En un acto cargado de mística y disciplina militar, el campo de paradas del Batallón Caldas fue el escenario de una ceremonia solemne en la que 53 suboficiales de las diferentes armas del Ejército Nacional y la Armada de Colombia alcanzaron su grado inmediatamente superior.
El evento, que representa uno de los hitos más significativos en la carrera de las armas, exaltó la trayectoria de hombres y mujeres que, tras años de esfuerzo y servicio abnegado, recibieron sus nuevas jinetas desde el grado de Cabo Segundo hasta Sargento Primero.



Un logro compartido con la familia
La ceremonia contó con la participación especial de los familiares de los uniformados, quienes fueron los encargados de imponer los nuevos grados. Este reconocimiento institucional no solo premia la antigüedad, sino la disciplina, el liderazgo y la preparación técnica demostrada en el cumplimiento de la misión constitucional.
«Cada ascenso implica mayores responsabilidades en el mando y un compromiso renovado con la seguridad y estabilidad del país», destacaron altos mandos durante el acto, subrayando que estos suboficiales son la columna vertebral de la operatividad de las Fuerzas Militares.

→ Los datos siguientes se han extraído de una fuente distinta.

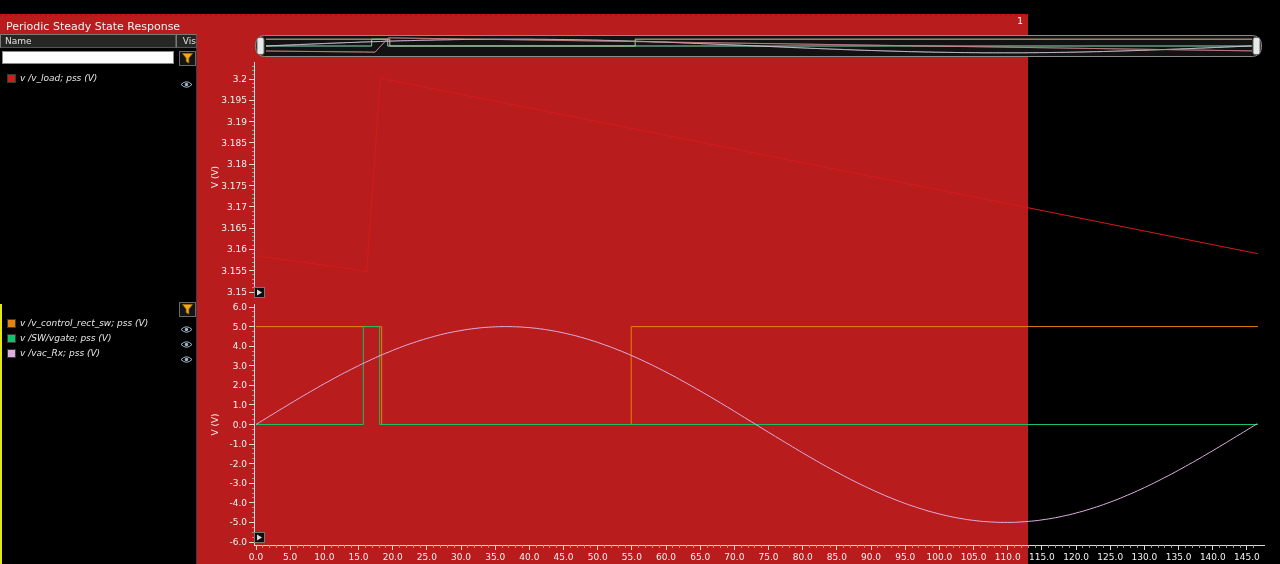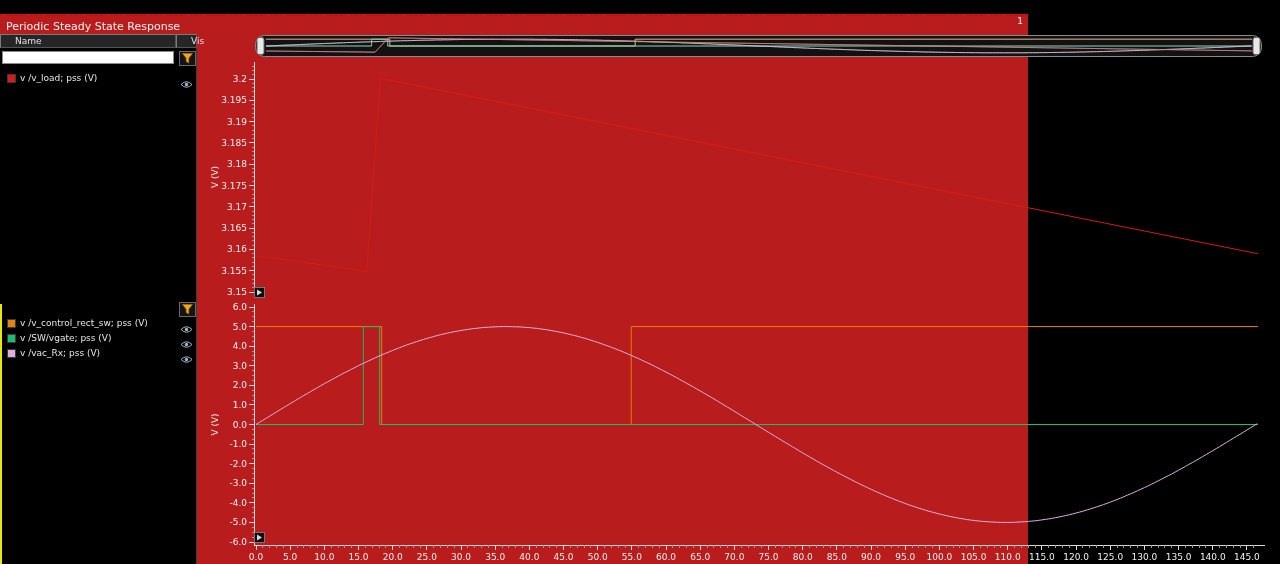"Name" .cell { padding-left: 14px -> 4px }
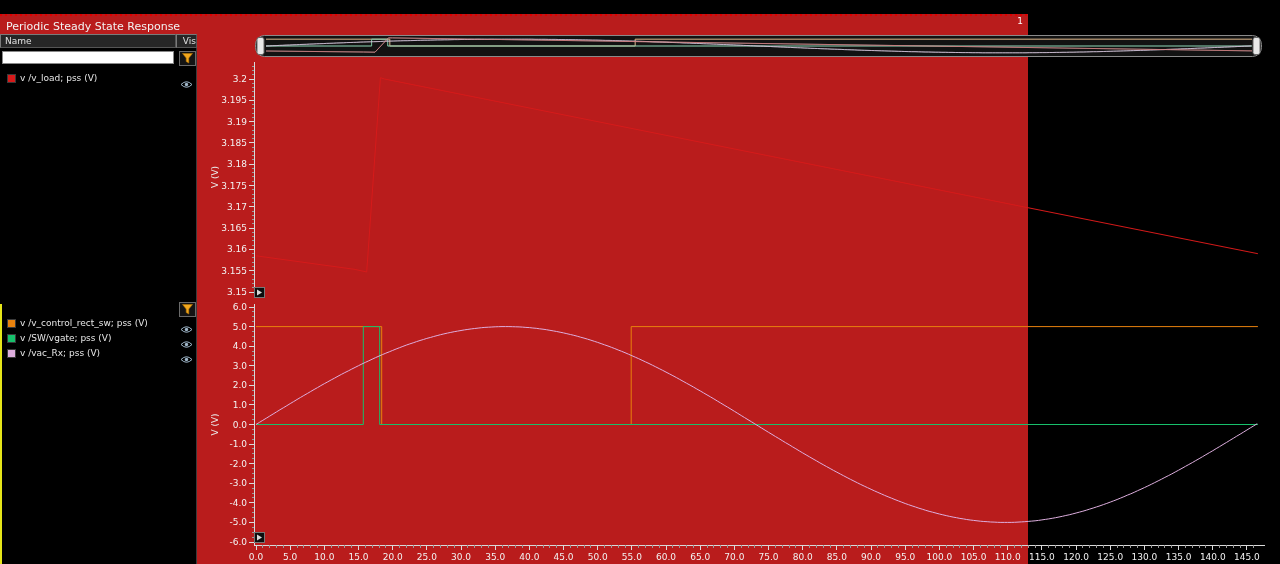"v /v_load; pss (V)" .sig-row { font-style: none -> italic }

Liderazgo para el nororiente colombiano
Con este nuevo escalafón, la Quinta Brigada fortalece sus capacidades estratégicas al contar con líderes más experimentados para enfrentar los desafíos del entorno operacional y social en esta región del país. El ascenso se traduce en una mayor capacidad de mando para dirigir tropas y ejecutar labores de protección a la población civil bajo los principios de honor y lealtad.
Al finalizar el evento, los suboficiales reafirmaron su juramento de servicio, comprometiéndose a seguir trabajando desde sus nuevas jerarquías por el bienestar de las familias del nororiente colombiano y la defensa de la soberanía nacional.